**DATA RECORDS:**
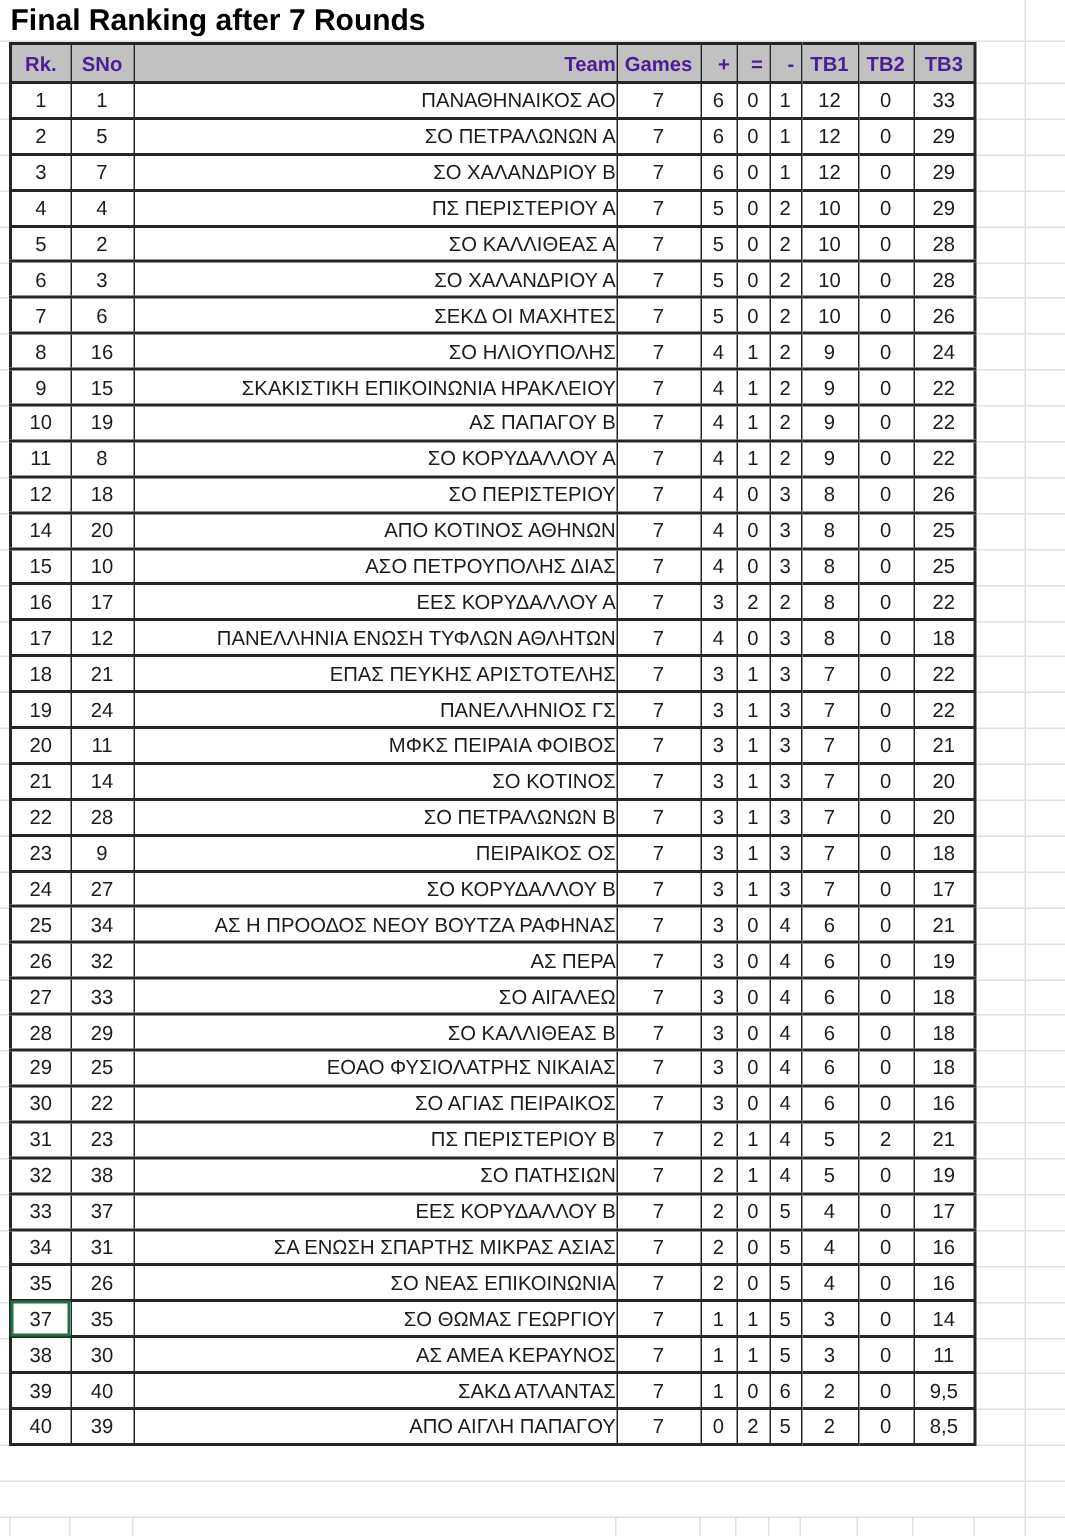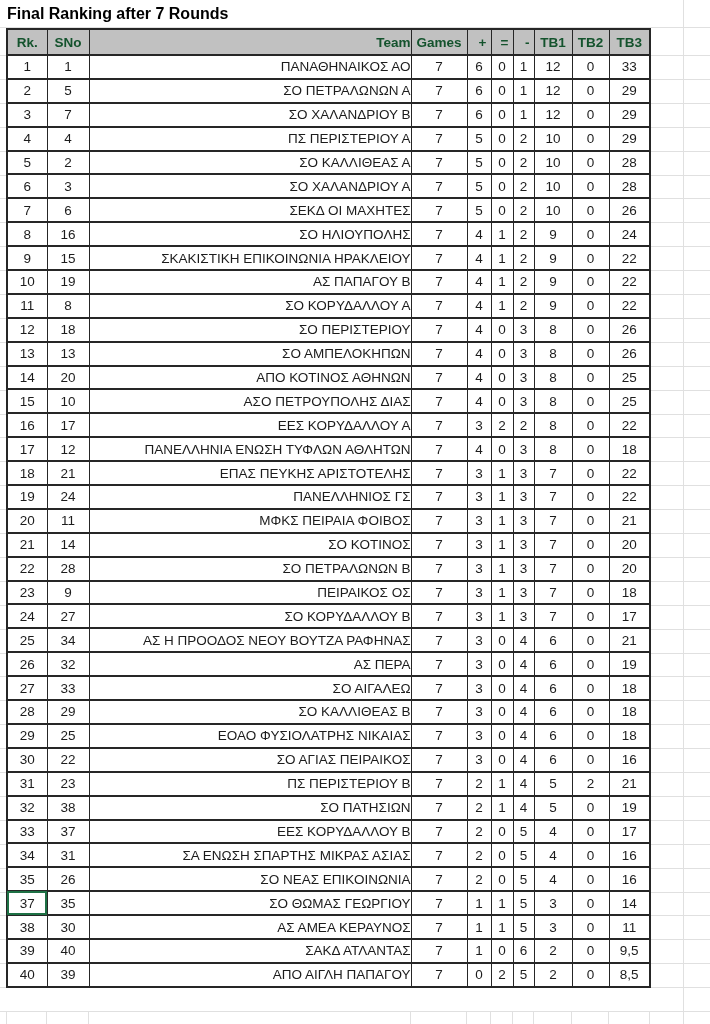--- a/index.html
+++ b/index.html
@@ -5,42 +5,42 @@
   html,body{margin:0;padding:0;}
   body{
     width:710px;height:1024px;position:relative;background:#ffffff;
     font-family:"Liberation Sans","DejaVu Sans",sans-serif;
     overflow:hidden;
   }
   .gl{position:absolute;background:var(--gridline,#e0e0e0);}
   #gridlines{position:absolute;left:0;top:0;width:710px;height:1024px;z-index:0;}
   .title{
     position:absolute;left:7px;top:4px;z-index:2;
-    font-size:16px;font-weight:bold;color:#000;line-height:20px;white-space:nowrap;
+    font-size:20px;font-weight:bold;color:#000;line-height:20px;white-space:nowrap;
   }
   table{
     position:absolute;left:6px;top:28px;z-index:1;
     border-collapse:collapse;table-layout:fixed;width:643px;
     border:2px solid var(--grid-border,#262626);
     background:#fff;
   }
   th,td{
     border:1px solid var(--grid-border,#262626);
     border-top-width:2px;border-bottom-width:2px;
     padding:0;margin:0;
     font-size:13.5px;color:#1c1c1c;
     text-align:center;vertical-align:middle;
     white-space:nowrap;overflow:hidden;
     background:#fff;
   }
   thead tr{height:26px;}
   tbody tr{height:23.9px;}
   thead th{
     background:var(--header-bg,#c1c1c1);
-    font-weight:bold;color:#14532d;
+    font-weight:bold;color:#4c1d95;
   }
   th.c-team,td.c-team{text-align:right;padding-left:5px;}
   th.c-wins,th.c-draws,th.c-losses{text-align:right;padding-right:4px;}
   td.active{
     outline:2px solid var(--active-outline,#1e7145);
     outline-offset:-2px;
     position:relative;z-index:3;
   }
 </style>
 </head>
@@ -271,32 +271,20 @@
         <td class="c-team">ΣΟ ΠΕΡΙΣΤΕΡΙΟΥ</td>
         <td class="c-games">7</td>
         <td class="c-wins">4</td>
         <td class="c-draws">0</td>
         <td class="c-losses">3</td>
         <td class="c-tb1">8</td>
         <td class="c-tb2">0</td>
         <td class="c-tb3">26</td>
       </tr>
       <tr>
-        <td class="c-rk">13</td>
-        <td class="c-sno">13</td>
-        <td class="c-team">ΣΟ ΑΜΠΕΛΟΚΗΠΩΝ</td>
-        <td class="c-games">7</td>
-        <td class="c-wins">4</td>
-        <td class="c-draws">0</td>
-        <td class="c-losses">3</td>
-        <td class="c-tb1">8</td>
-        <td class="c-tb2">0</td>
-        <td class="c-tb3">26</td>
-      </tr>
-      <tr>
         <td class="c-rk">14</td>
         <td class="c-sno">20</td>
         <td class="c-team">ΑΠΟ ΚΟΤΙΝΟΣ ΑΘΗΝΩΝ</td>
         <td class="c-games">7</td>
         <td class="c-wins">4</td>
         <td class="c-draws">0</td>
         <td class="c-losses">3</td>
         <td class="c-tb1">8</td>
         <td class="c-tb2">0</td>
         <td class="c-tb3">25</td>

**GOAL OF THE EXERCISE:**
Show each line of the listing that holds the string "losses".

**ANSWER BOX:**
   th.c-wins,th.c-draws,th.c-losses{text-align:right;padding-right:4px;}
         <td class="c-losses">3</td>
-        <td class="c-losses">3</td>
         <td class="c-losses">3</td>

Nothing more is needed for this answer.